┌─ GIVEN INFORMATION

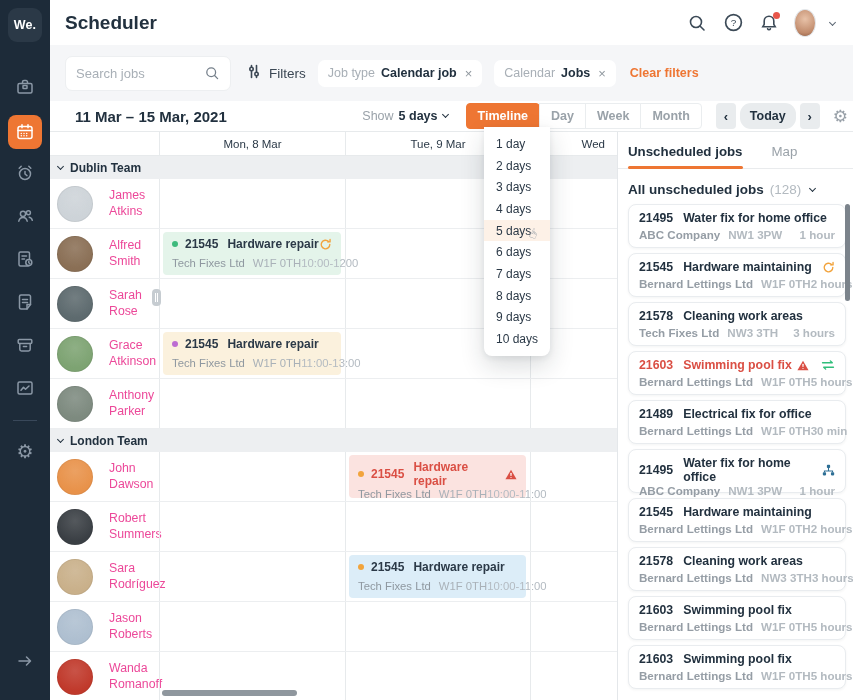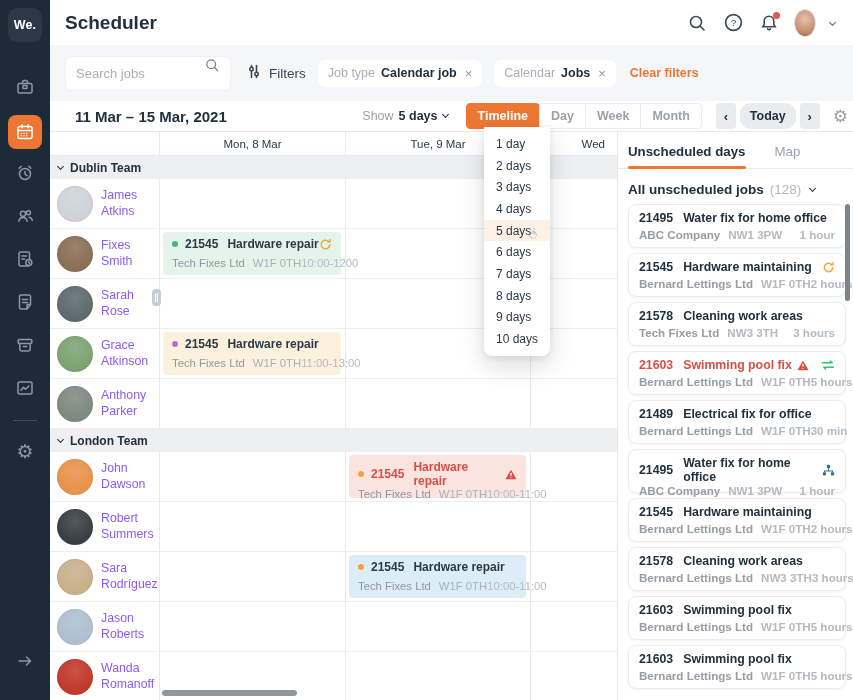--- a/index.html
+++ b/index.html
@@ -38,7 +38,7 @@
 
   
   .filterband { position:absolute; left:0; top:45px; width:803px; height:56px; background:#F5F6F8; display:flex; align-items:center; }
-  .search-box { margin-left:15px; width:166px; height:35px; background:#fff; border:1px solid #EDEFF1; border-radius:7px; display:flex; padding:0 10px; }
+  .search-box { margin-left:15px; width:166px; height:35px; background:#fff; border:1px solid #EDEFF1; border-radius:7px; display:flex; align-items:center; padding:0 10px; }
   .search-box input { border:none; outline:none; width:120px; font-size:13px; color:#22313F; font-family:"Liberation Sans",sans-serif; background:transparent; }
   .search-box input::placeholder { color:#A8AFB6; }
   .search-box svg { margin-left:auto; stroke:#747F8A; fill:none; stroke-width:1.6; stroke-linecap:round; }

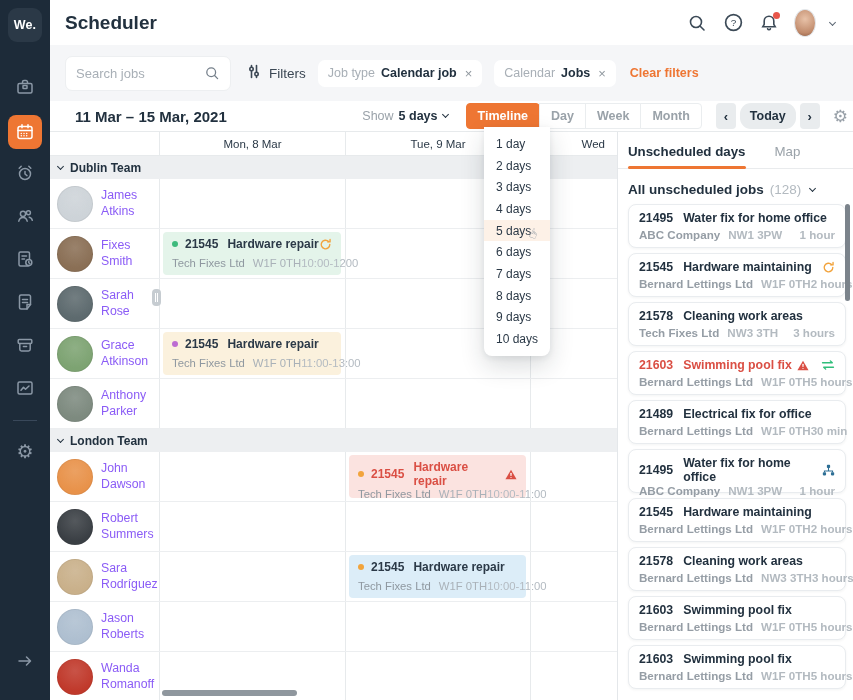--- a/index.html
+++ b/index.html
@@ -501,7 +501,7 @@
 
       <div class="panel">
         <div class="panel-tabs">
-          <div class="ptab active">Unscheduled days</div>
+          <div class="ptab active">Unscheduled jobs</div>
           <div class="ptab inactive">Map</div>
         </div>
         <div class="plist-head">

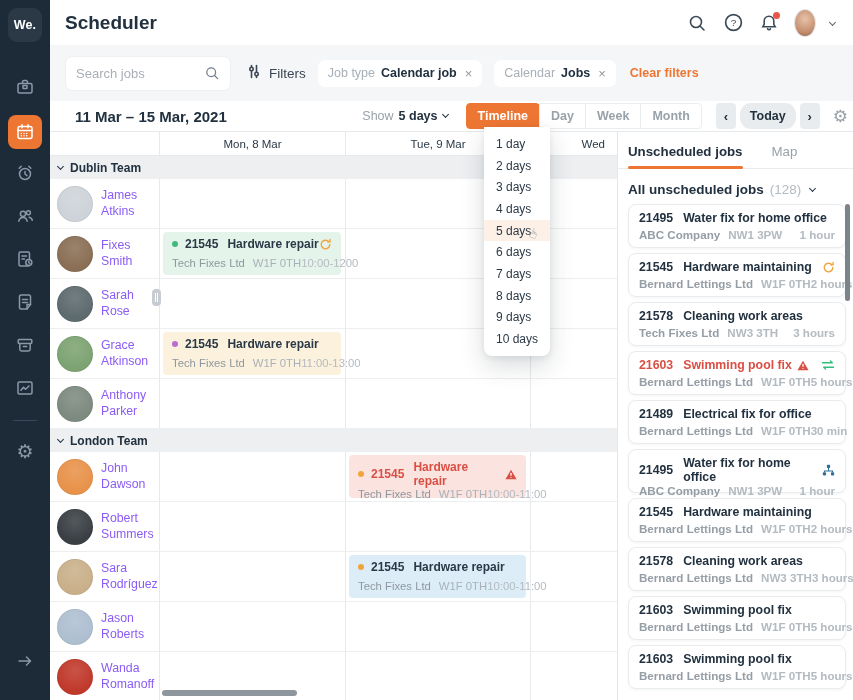--- a/index.html
+++ b/index.html
@@ -83,7 +83,7 @@
   .row { display:flex; height:50px; border-bottom:1px solid #ECEEF0; background:#fff; }
   .cell-resource { width:109px; display:flex; align-items:center; }
   .avatar { width:36px; height:36px; border-radius:50%; margin-left:7px; flex:none; border:1px solid rgba(0,0,0,.05); }
-  .pname { margin-left:8px; font-size:12.3px; line-height:15.5px; color:#8b5cf6; }
+  .pname { margin-left:16px; font-size:12.3px; line-height:15.5px; color:#ec4899; }
   .cell { border-left:1px solid #E7EAEC; position:relative; }
   .cell.mon { width:186px; }
   .cell.tue { width:185px; }

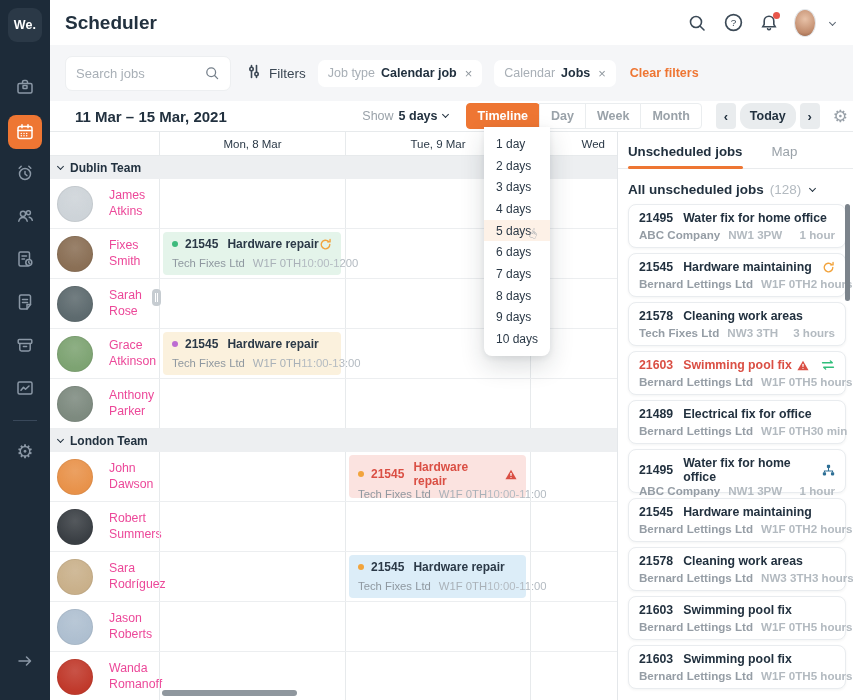--- a/index.html
+++ b/index.html
@@ -318,7 +318,7 @@
               <div class="cell-resource">
                 <span class="avatar" style="background: radial-gradient(circle at 50% 32%, rgba(255, 255, 255, 0.133) 0%, rgb(138, 111, 85) 70%) rgb(138, 111, 85);"></span>
                 <div class="pname">
-                  <div>Fixes</div>
+                  <div>Alfred</div>
                   <div>Smith</div>
                 </div>
               </div>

└─

— TASK TO COMPLETE —
Pictures aren't part of the copy; return each record above exactly.

— ANSWER TO THIS EXERCISE —
--- a/index.html
+++ b/index.html
@@ -38,7 +38,7 @@
 
   
   .filterband { position:absolute; left:0; top:45px; width:803px; height:56px; background:#F5F6F8; display:flex; align-items:center; }
-  .search-box { margin-left:15px; width:166px; height:35px; background:#fff; border:1px solid #EDEFF1; border-radius:7px; display:flex; padding:0 10px; }
+  .search-box { margin-left:15px; width:166px; height:35px; background:#fff; border:1px solid #EDEFF1; border-radius:7px; display:flex; align-items:center; padding:0 10px; }
   .search-box input { border:none; outline:none; width:120px; font-size:13px; color:#22313F; font-family:"Liberation Sans",sans-serif; background:transparent; }
   .search-box input::placeholder { color:#A8AFB6; }
   .search-box svg { margin-left:auto; stroke:#747F8A; fill:none; stroke-width:1.6; stroke-linecap:round; }

--- a/index.html
+++ b/index.html
@@ -501,7 +501,7 @@
 
       <div class="panel">
         <div class="panel-tabs">
-          <div class="ptab active">Unscheduled days</div>
+          <div class="ptab active">Unscheduled jobs</div>
           <div class="ptab inactive">Map</div>
         </div>
         <div class="plist-head">

--- a/index.html
+++ b/index.html
@@ -83,7 +83,7 @@
   .row { display:flex; height:50px; border-bottom:1px solid #ECEEF0; background:#fff; }
   .cell-resource { width:109px; display:flex; align-items:center; }
   .avatar { width:36px; height:36px; border-radius:50%; margin-left:7px; flex:none; border:1px solid rgba(0,0,0,.05); }
-  .pname { margin-left:8px; font-size:12.3px; line-height:15.5px; color:#8b5cf6; }
+  .pname { margin-left:16px; font-size:12.3px; line-height:15.5px; color:#ec4899; }
   .cell { border-left:1px solid #E7EAEC; position:relative; }
   .cell.mon { width:186px; }
   .cell.tue { width:185px; }

--- a/index.html
+++ b/index.html
@@ -318,7 +318,7 @@
               <div class="cell-resource">
                 <span class="avatar" style="background: radial-gradient(circle at 50% 32%, rgba(255, 255, 255, 0.133) 0%, rgb(138, 111, 85) 70%) rgb(138, 111, 85);"></span>
                 <div class="pname">
-                  <div>Fixes</div>
+                  <div>Alfred</div>
                   <div>Smith</div>
                 </div>
               </div>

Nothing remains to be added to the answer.